You are viewing a plain text version of this content. The canonical link for it is here.
Posted to dev@velocity.apache.org by Claude Brisson <cl...@savoirweb.com> on 2002/06/09 13:16:51 UTC

Automatic character escaping in reference values (was RE : escaping xml characters)

Here is my proposed implementation for automatic character escaping in reference values.

Only the XML format is taken into account for now, but the object model can easily be extended to handle other formats.
I recall that the only predicate is that reference values should not contain syntax boundaries (althougth they can in some cases), along with the fact that the document should of course be well-formed.

I guess the lack of feedback for the specs I posted a week ago was a kind of tepid approval, so I went ahead...
Now that the thing is coded, I'd appreciate some comments, despite the fact I know you've all plenty of late work to do, as I do... (at least, tell me you'll look at it one of those days ;-) or where this package has a chance to go : in the repository, in the whiteboard, or in the trashcan...).

### Description of this implementation :

A new boolean property, "runtime.format.character.escaping", controls the use of this character escaping mechanism.

A new string member of Template : "contentType", describing the MIME type of this template; has its getter and setter.
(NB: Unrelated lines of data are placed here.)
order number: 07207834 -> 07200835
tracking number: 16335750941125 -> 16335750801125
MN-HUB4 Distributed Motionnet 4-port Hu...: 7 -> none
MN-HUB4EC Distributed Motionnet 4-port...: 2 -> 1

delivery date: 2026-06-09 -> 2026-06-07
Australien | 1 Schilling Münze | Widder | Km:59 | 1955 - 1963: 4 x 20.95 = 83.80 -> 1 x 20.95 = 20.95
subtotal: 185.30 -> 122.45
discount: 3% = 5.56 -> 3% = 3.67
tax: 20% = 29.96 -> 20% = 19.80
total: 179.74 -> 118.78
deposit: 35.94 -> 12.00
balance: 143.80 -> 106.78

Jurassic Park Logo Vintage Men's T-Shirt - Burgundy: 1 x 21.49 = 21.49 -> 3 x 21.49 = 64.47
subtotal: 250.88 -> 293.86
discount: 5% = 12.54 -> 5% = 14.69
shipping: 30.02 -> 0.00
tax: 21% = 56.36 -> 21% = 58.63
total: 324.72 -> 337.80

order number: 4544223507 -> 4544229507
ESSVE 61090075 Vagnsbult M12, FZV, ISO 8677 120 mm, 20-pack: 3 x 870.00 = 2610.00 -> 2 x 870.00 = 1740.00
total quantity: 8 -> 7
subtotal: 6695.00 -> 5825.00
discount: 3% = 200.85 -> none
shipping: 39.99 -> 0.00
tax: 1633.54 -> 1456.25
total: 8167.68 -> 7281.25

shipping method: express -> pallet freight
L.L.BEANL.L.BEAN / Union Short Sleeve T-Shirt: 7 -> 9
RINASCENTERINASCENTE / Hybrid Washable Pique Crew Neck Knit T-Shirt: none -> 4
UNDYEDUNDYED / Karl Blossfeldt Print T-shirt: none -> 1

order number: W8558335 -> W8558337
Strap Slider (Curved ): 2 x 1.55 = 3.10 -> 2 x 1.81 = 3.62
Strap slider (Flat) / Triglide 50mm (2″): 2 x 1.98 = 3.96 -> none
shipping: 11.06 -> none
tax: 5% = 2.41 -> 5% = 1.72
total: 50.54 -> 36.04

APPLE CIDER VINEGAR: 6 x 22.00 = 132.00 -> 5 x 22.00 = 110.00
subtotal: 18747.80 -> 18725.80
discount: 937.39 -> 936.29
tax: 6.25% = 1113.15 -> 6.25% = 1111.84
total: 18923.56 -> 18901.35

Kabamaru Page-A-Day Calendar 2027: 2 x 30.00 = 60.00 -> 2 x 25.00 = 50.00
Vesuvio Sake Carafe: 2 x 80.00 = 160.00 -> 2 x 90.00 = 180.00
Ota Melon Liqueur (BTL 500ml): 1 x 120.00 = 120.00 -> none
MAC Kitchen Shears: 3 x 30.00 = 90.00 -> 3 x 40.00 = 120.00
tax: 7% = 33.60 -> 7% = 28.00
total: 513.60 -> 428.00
For now, will remain null until explicitely set.

All new objects related to this character escaping are stored in the package org.apache.velocity.runtime.format

If template content type is known and there exists a corresponding specialized character escaper, a new "org.apache.velocity.runtime.format.CharEscaper" object member [with getter and setter] in InternalContextAdapter[Impl] is built by Template.merge( ).

If not null, this char escaper is called by ASTText.render( ) (to keep track of the current syntax) and by ASTReference.render( ) (to perform the actual character escaping).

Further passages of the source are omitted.